Cette réflexion n’ a pas arrangé les choses, si ce n’est qu’elle l’a enfin réintégré dans le monde affreusement banal qui auparavant n’était qu’extérieur. Mais c’est encore être magnanime que de lui accorder ne serait-ce que la réalité de cet extérieur puisque ce genre d’apprentissage se joue dans l’enfance et que la sienne non seulement ne le lui permit pas mais encore, et peut-être bien de ce fait, passa intégralement dans la lecture. Il s’en fit une force, s’amusant à répéter à l’envi qu’il en était à la Bibliothèque Verte à l’âge où l’on sort à peine d’un Oui-Oui ; jouant donc sans prétention à mesurer sa supériorité sur les autres enfants (que d’ailleurs il n’aimait pas), renforcé dans cette conviction par l’estime d’un grand écrivain comme d’un prof qui en Première avait déclaré que ses essais et dissertations “relevaient” de l’Ecole Normale.
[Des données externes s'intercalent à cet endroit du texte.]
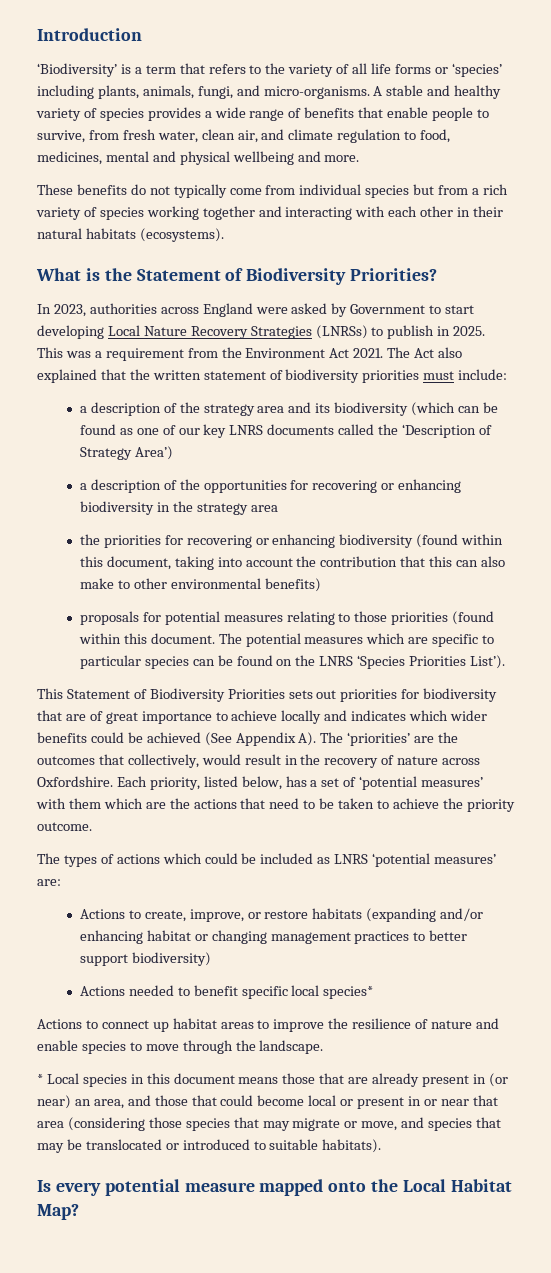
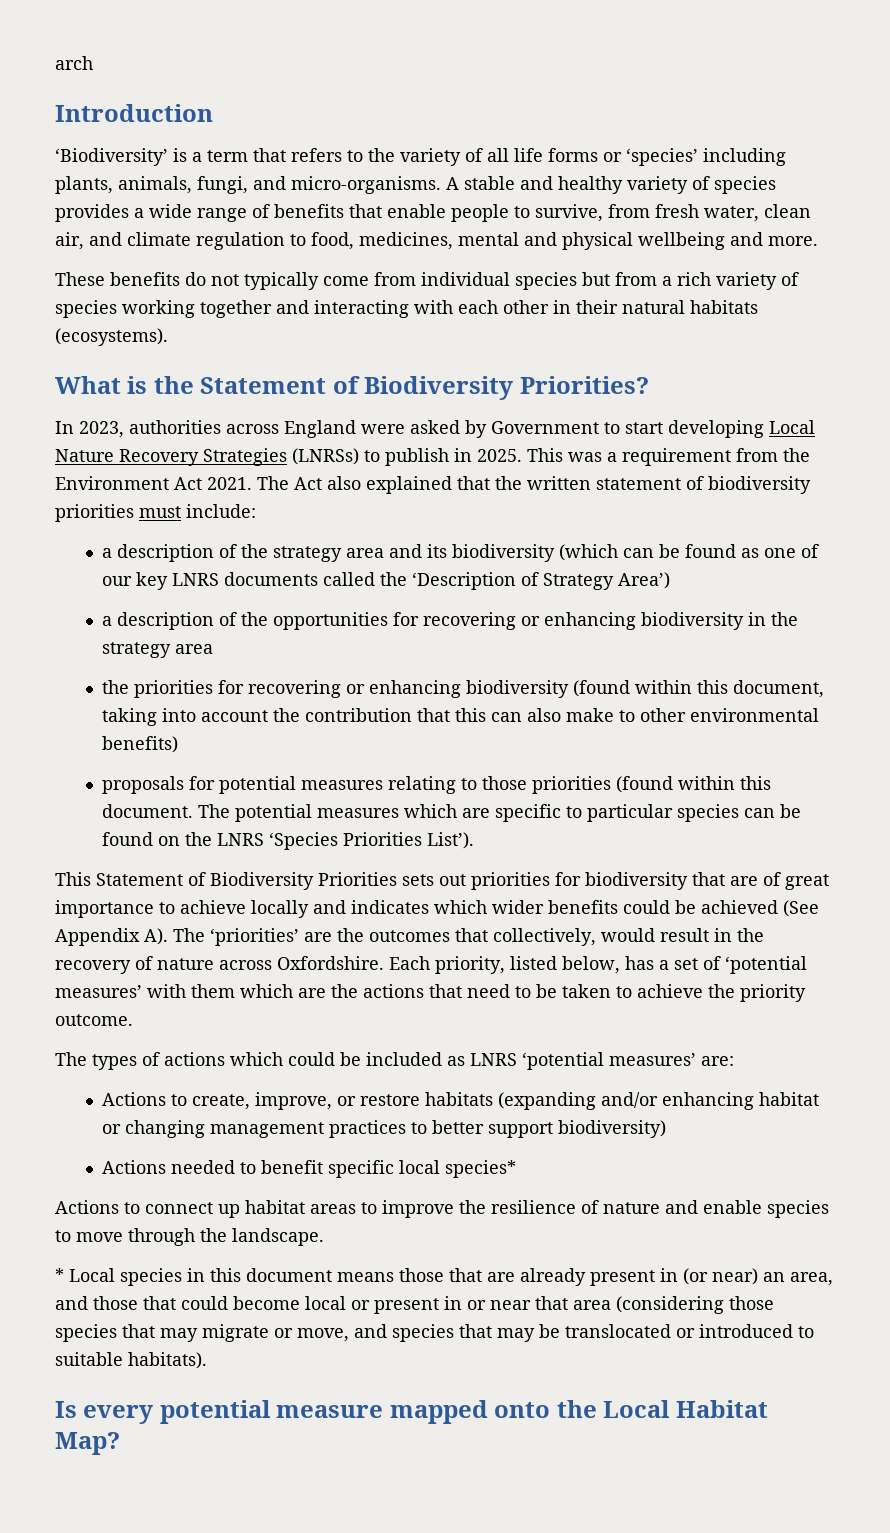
+ arch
Tout cela pourrait paraître seulement ridicule si son existence, de fait mal engagée, ne s’était pas aggravée par la culture de ce qui eut dû au contraire l’élever. Une chose très importante doit être révélée : que très tôt il se soit de la sorte “amusé “ et ait “joué” ne témoigne pas d’un orgueil bouffi (il était plutôt timide et faible) mais d’une conscience évidemment anormale du décalage subi... Ce qui lui aura donné bientôt l’allure d’un cynique, et encore plus tard d’un humoriste, et maintenant d’un comique pessimiste. C’est plus fort que lui, il tache éperdument toujours de faire rire quand il y a du monde et y parvient, quitte à se faire traiter de clown par des gens dont il veut pourtant le bien_ par la distance qu’accorde le rire. Mais la distance à évaluer est la marge de sécurité entre lui et la vie et eux toujours plus forts (socialement avant tout), aussi de celle entre lui avec eux qu’au fond il aime et devine immédiatement et le monde futile, grave et blessant dont ils s’écartent alors. Une de ses blessures a été d’ailleurs longtemps de se croire après tout que “gentil”.




Penser à verser au dossier d’une prochaine autopsie de ce héros: don inexploité ou avorté pour la musique et le chant, ainsi que ses quelques coups de maître dans la vie malgré tout (”Toi, tu es doué pour la vie”, l’enviait-elle).